El último balance oficial eleva a 4.930 el número de personas fallecidas por los terremotos registrados el 24 de junio en el norte de Venezuela. La nueva cifra supone 101 muertos más respecto al parte anterior, en una catástrofe cuyo impacto humano continúa creciendo.
La cifra de heridos permanece en 16.740 personas, sin cambios respecto a las últimas actualizaciones. Aunque este dato se mantiene estable, el aumento del número de fallecidos confirma que las autoridades siguen revisando el alcance de la tragedia a medida que avanzan las tareas de identificación y evaluación de daños.
Los seísmos, de magnitud 7,2 y 7,5, han afectado especialmente a la costa norte venezolana y han provocado una emergencia de gran alcance. La acumulación de víctimas, edificios dañados y personas desplazadas mantiene la respuesta oficial centrada en la asistencia humanitaria y en las primeras medidas de reconstrucción.

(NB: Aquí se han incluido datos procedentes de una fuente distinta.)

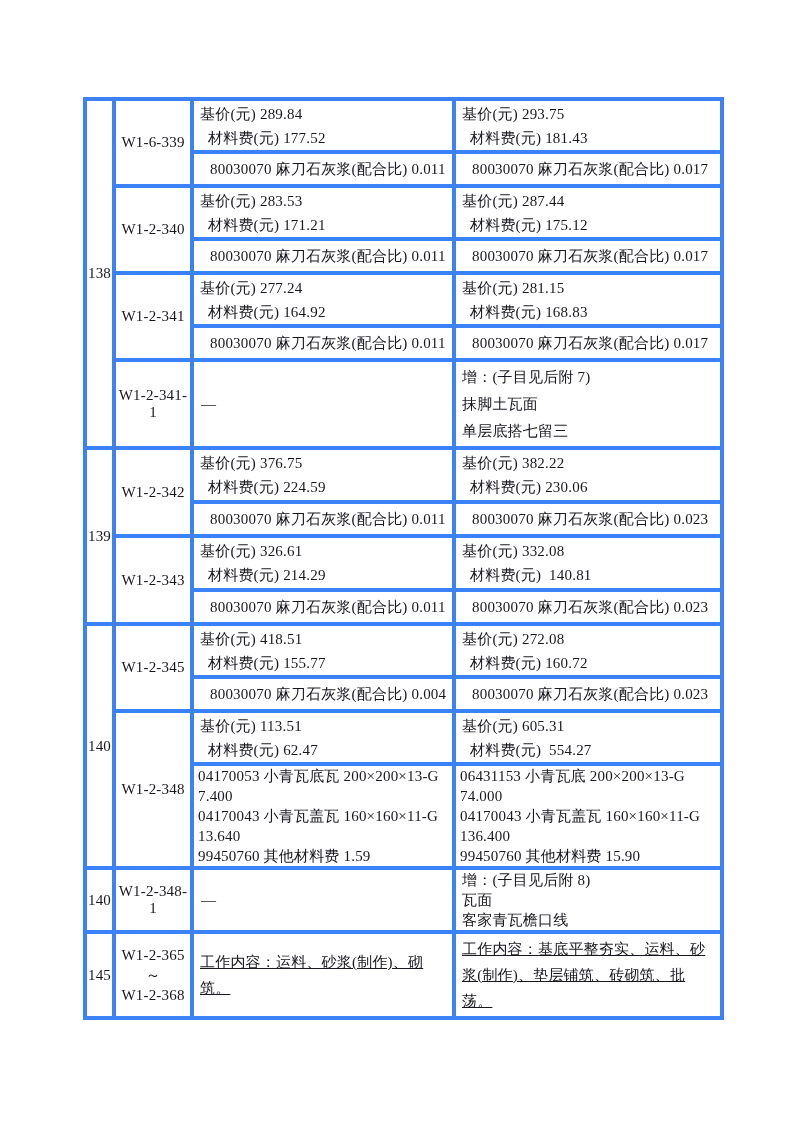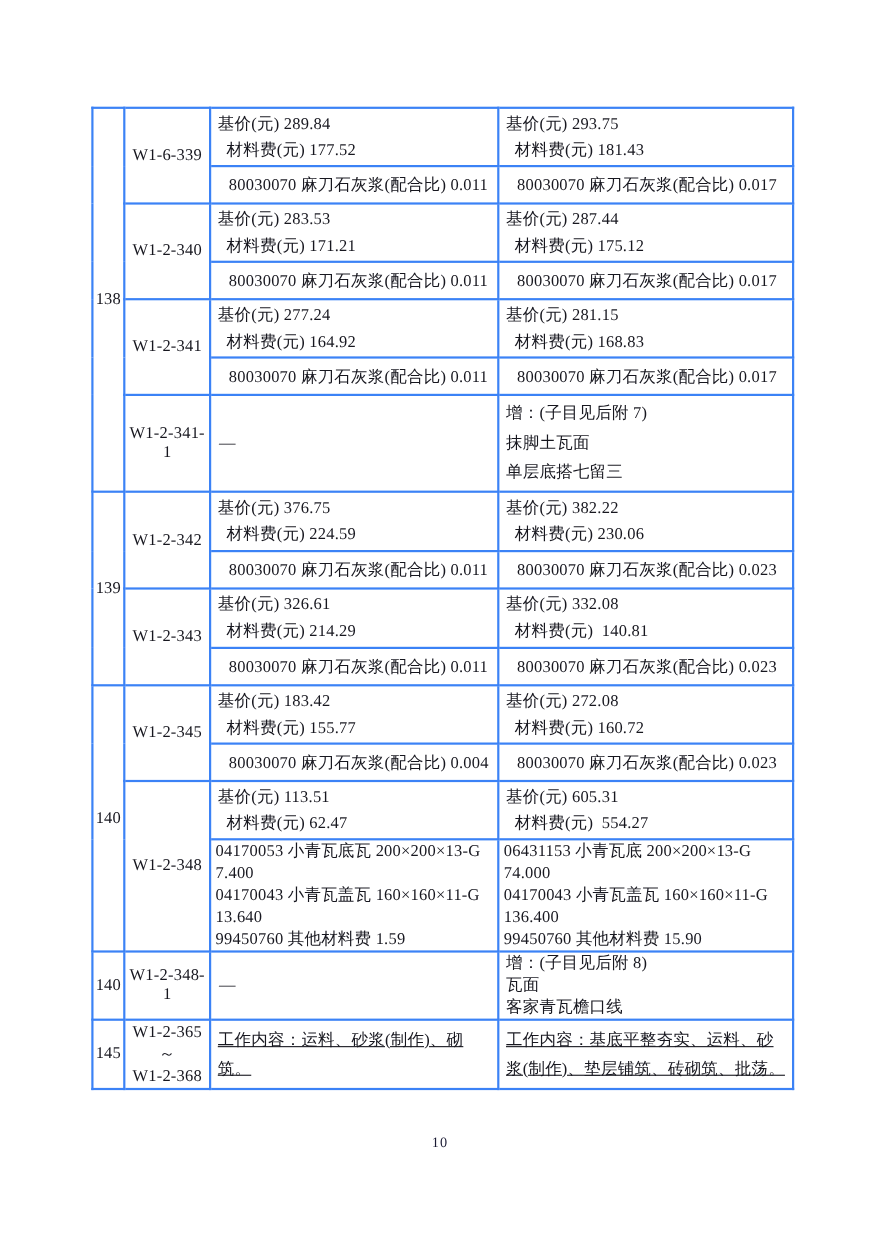--- a/index.html
+++ b/index.html
@@ -14,21 +14,21 @@
   }
   table.price-table{
     position:absolute;left:83px;top:97px;
     border-collapse:collapse;
     table-layout:fixed;
     width:638px;
     font-size:15px;
     letter-spacing:.2px;
   }
   .price-table td{
-    border:2px solid #3b82f6;
+    border:4px solid #3b82f6;
     padding:0;
     vertical-align:middle;
     overflow:hidden;
   }
   col.c1{width:29px;}
   col.c2{width:78px;}
   col.c3{width:262px;}
   col.c4{width:268px;}
   tr.h53{height:53px;}
   tr.h34{height:34px;}
@@ -155,21 +155,21 @@
       </tr>
       <tr class="h34">
         <td class="detailcell">80030070 麻刀石灰浆(配合比) 0.011</td>
         <td class="detailcell">80030070 麻刀石灰浆(配合比) 0.023</td>
       </tr>
 
       <tr class="h53">
         <td class="pagecell" rowspan="4">140</td>
         <td class="codecell" rowspan="2">W1-2-345</td>
         <td class="pricecell">
-          <div class="ln">基价(元) 183.42</div>
+          <div class="ln">基价(元) 418.51</div>
           <div class="ln ind">材料费(元) 155.77</div>
         </td>
         <td class="pricecell">
           <div class="ln">基价(元) 272.08</div>
           <div class="ln ind">材料费(元) 160.72</div>
         </td>
       </tr>
       <tr class="h34">
         <td class="detailcell">80030070 麻刀石灰浆(配合比) 0.004</td>
         <td class="detailcell">80030070 麻刀石灰浆(配合比) 0.023</td>
@@ -219,14 +219,13 @@
           <div>W1-2-365</div>
           <div>～</div>
           <div>W1-2-368</div>
         </td>
         <td class="workcell">工作内容：运料、砂浆(制作)、砌筑。</td>
         <td class="workcell">工作内容：基底平整夯实、运料、砂浆(制作)、垫层铺筑、砖砌筑、批荡。</td>
       </tr>
     </tbody>
   </table>
 
-  <div class="page-number">10</div>
 </div>
 
 </body></html>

El balance actual sitúa la tragedia por encima de los 4.900 fallecidos, después de varios partes sucesivos que han elevado de forma progresiva la cifra de muertos. La evolución del recuento refleja la magnitud de una emergencia prolongada, condicionada por los derrumbes, las réplicas y las dificultades para restablecer la normalidad en las zonas afectadas.

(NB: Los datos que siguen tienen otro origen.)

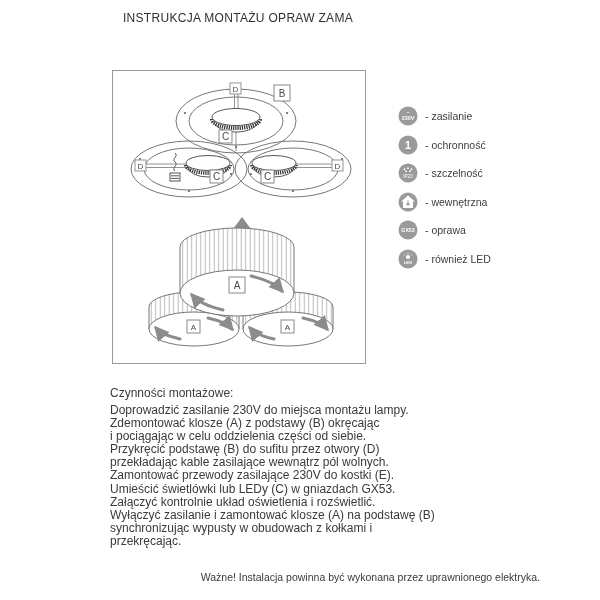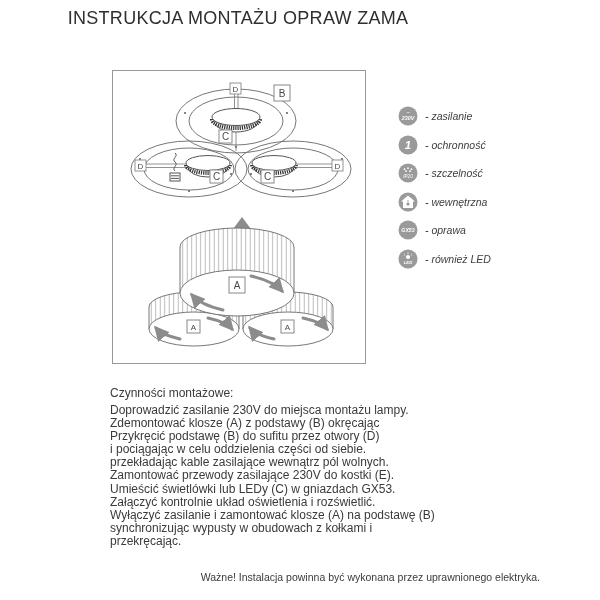--- a/index.html
+++ b/index.html
@@ -5,30 +5,30 @@
   html,body{margin:0;padding:0;}
   body{
     width:600px;height:600px;position:relative;background:#ffffff;
     font-family:"Liberation Sans","DejaVu Sans",sans-serif;color:#3d3d3d;
     overflow:hidden;
   }
   .title{
     position:absolute;left:42px;top:9px;width:392px;text-align:center;
     color:#2f2f2f;
   }
-  .title .l1{font-size:18px;letter-spacing:.3px;line-height:19px;}
+  .title .l1{font-size:12px;letter-spacing:.3px;line-height:19px;}
   .title .l2{font-size:13px;line-height:19px;}
   .diagram-box{
     position:absolute;left:112px;top:70px;width:252px;height:292px;
     border:1px solid #999999;background:#ffffff;
   }
   .legend{
     position:absolute;left:398px;top:106px;display:flex;flex-direction:column;gap:8.6px;
   }
-  .legend-row{display:flex;align-items:center;gap:7px;height:20px;font-style:italic;}
+  .legend-row{display:flex;align-items:center;gap:7px;height:20px;}
   .legend-row .lbl{font-size:10.5px;color:#3d3d3d;white-space:nowrap;}
   .instructions{
     position:absolute;left:110px;top:386px;width:330px;font-size:12px;color:#3a3a3a;
   }
   .instructions .head{line-height:14px;margin-bottom:4px;}
   .instructions .ln{line-height:13.1px;}
   .footer{
     position:absolute;left:0;top:571px;width:540px;text-align:right;
     font-size:10.5px;color:#3a3a3a;
   }
@@ -238,22 +238,22 @@
     </svg>
     <span class="lbl">- również LED</span>
   </div>
 
 </div>
 
 <div class="instructions">
   <div class="head">Czynności montażowe:</div>
   <div class="ln">Doprowadzić zasilanie 230V do miejsca montażu lampy.</div>
   <div class="ln">Zdemontować klosze (A) z podstawy (B) okręcając</div>
+  <div class="ln">i pociągając w celu oddzielenia części od siebie.</div>
   <div class="ln">Przykręcić podstawę (B) do sufitu przez otwory (D)</div>
-  <div class="ln">i pociągając w celu oddzielenia części od siebie.</div>
   <div class="ln">przekładając kable zasilające wewnątrz pól wolnych.</div>
   <div class="ln">Zamontować przewody zasilające 230V do kostki (E).</div>
   <div class="ln">Umieścić świetlówki lub LEDy (C) w gniazdach GX53.</div>
   <div class="ln">Załączyć kontrolnie układ oświetlenia i rozświetlić.</div>
   <div class="ln">Wyłączyć zasilanie i zamontować klosze (A) na podstawę (B)</div>
   <div class="ln">synchronizując wypusty w obudowach z kołkami i przekręcając.</div>
 </div>
 
 <div class="footer">Ważne! Instalacja powinna być wykonana przez uprawnionego elektryka.</div>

La emergencia no se limita al balance de víctimas mortales. El recuento también recoge 17.907 personas sin vivienda, una cifra que evidencia el fuerte impacto habitacional del doble seísmo. Miles de familias siguen sin poder regresar a sus hogares por la destrucción de edificios o por el riesgo estructural asociado a las réplicas.
La prioridad de las autoridades se mantiene en la atención a los damnificados, el alojamiento provisional, la distribución de ayuda y la planificación de viviendas. Con 4.930 muertos y 16.740 heridos, Venezuela afronta una crisis humanitaria que continúa dejando cifras graves varias semanas después de los temblores principales.
Más de 21.000 personas permanecen alojadas en 107 campamentos temporales habilitados tras los terremotos. Estos espacios se han convertido en una pieza central de la respuesta a la emergencia, al acoger a quienes han perdido su vivienda o no pueden regresar a ella por motivos de seguridad.
La cifra de personas en campamentos muestra que la emergencia ha entrado en una fase prolongada. A la atención inmediata tras los seísmos se suma ahora la necesidad de sostener refugios, organizar censos, garantizar servicios básicos y preparar soluciones habitacionales para una población desplazada que supera las 21.000 personas.
El balance mantiene en 17.907 las personas que han perdido su vivienda. Esta cifra, junto al número de personas alojadas en campamentos, refleja la dificultad de recuperar la normalidad en las zonas más afectadas y la urgencia de disponer de viviendas seguras para las familias damnificadas.
Las autoridades calculan que podrían hacer falta hasta 25.000 nuevas viviendas para atender a los afectados. Esta estimación sitúa la reconstrucción como uno de los principales retos de los próximos meses, especialmente en las áreas donde los inmuebles han quedado destruidos o presentan daños incompatibles con el regreso de sus ocupantes.